[HOW TO COMPLETE THIS TASK]
Once you reach the line holding "total quantity: 17 -> 16", write out that line and every later one exactly, ending with the last line of the data; write nothing else.

[SUPPLIED MATERIAL]
-------------------------

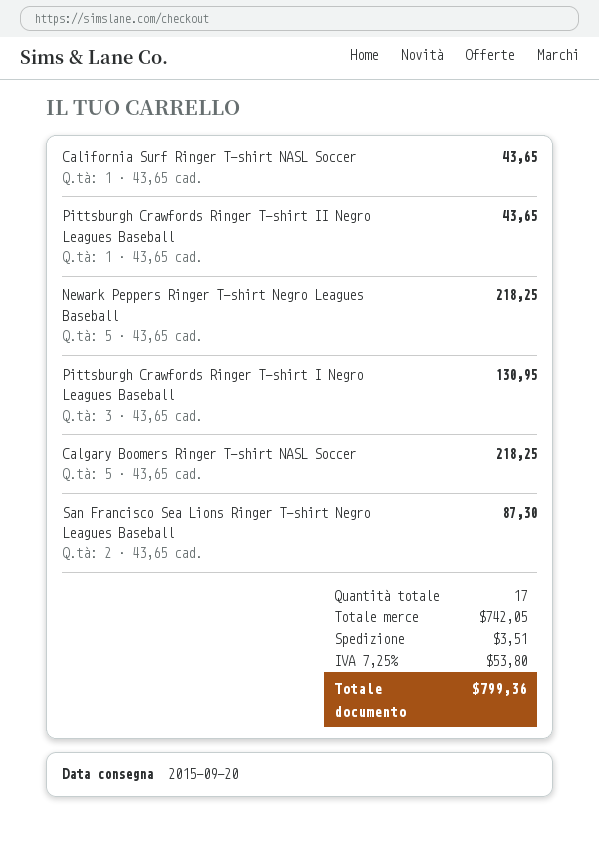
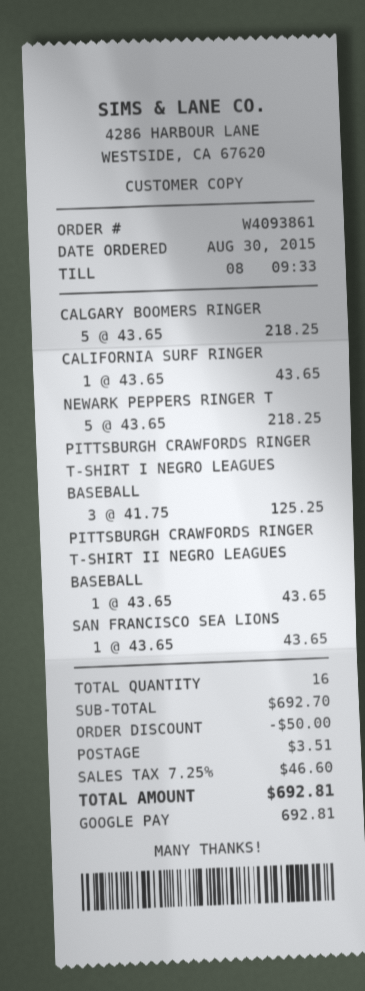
Pittsburgh Crawfords Ringer T-shirt I Negro Leagues Baseball: 3 x 43.65 = 130.95 -> 3 x 41.75 = 125.25
San Francisco Sea Lions Ringer T-shirt Negro Leagues Baseball: 2 x 43.65 = 87.30 -> 1 x 43.65 = 43.65
total quantity: 17 -> 16
subtotal: 742.05 -> 692.70
discount: none -> 50.00
tax: 7.25% = 53.80 -> 7.25% = 46.60
total: 799.36 -> 692.81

-------------------------

[SOLUTION BELOW]
total quantity: 17 -> 16
subtotal: 742.05 -> 692.70
discount: none -> 50.00
tax: 7.25% = 53.80 -> 7.25% = 46.60
total: 799.36 -> 692.81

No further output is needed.